Homepage: http://www.adelaide.edu.au/cies/

Page 2: WORKING PAPER 99 - University of Adelaide · WORKING PAPER 99.16 NOT EVERY CLOUD HAS A SILVER LINING: CROP FARMERS IN TRANSMIGRATION AREAS Patrice Levang, Baslian K. Yoza, Diana Etty

CASER/CSIS/CIES/ANU joint research project on

Policy analysis of linkages

between Indonesia's agricultural production, trade and

environment

Rapid economic growth in Indonesia has been accompanied by significant structural changes, including for its agricultural sector and its unique natural environment. Recently questions have been raised about the impact of Indonesia’s agricultural, industrial, trade and environmental policies on sustainable rural development. The nature of interactions between the economic activities of different sectors and the environment are such that an intersectoral, system-wide perspective is essential for assessing them. An international perspective also is needed to assess the impact on Indonesia of major shocks abroad, such as the implementation of the Uruguay Round agreements, APEC initiatives, or reforms in former centrally planned economies. There is increasing pressure on supporters of liberal trade to demonstrate that trade reforms at home or abroad affecting countries such as Indonesia will not add to global environmental problems (e.g., deforestation, reduced biodiversity). Again, this requires system-wide quantitative models of the economy and ecology, because typically there are both positive and negative effects at work, so the sign of the net effects ultimately has to be determined empirically.

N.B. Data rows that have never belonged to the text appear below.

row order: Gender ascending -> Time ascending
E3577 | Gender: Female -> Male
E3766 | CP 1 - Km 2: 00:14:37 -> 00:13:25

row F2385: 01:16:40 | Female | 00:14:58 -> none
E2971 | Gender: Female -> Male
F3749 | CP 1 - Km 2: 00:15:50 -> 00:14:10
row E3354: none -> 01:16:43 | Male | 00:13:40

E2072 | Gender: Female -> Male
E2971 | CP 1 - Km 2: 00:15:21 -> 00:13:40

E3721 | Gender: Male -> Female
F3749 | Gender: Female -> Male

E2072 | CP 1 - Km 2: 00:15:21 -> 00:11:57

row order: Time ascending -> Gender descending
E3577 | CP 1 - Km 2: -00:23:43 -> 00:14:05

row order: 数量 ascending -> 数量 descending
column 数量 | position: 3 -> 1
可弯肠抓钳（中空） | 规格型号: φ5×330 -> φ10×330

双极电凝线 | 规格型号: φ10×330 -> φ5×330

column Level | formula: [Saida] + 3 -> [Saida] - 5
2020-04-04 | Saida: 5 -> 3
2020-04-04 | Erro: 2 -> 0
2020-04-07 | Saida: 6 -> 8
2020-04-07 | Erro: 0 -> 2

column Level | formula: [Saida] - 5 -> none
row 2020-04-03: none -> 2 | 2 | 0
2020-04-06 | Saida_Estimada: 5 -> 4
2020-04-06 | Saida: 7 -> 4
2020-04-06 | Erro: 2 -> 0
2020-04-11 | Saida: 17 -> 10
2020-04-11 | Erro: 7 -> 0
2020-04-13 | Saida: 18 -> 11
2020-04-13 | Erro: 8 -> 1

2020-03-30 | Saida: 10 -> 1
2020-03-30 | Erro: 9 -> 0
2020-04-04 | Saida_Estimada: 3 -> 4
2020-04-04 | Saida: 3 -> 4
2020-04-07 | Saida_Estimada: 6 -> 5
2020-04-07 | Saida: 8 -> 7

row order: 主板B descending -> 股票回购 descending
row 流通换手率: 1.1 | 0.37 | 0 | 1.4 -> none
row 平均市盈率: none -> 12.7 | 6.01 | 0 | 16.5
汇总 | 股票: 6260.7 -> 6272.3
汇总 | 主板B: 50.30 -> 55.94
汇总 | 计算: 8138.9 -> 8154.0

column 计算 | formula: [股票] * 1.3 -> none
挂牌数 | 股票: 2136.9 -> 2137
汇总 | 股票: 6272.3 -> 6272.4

To begin to address these issues, the Australian Centre for International Agricultural Research (ACIAR) has generously provided funds for a collaborative 3-year project (to mid-1999) involving the University of Adelaide’s Centre for International Economic Studies (CIES) as the lead institution, Bogor’s Centre for Agro-Socioeconomic Research (CASER) which is affiliated with the Ministry of Agriculture, Jakarta’s independent Centre for Strategic and International Studies (CSIS), and the Economics Division of the Research School of Pacific and Asian Studies (RSPAS) at the Australian National University in Canberra. Being based on Indonesia with its rich diversity of environmental resources (and on which there are relatively good data) and its rapid economic growth, the project could also serve as a prototype for similar studies of other developing countries in Southeast Asia and elsewhere.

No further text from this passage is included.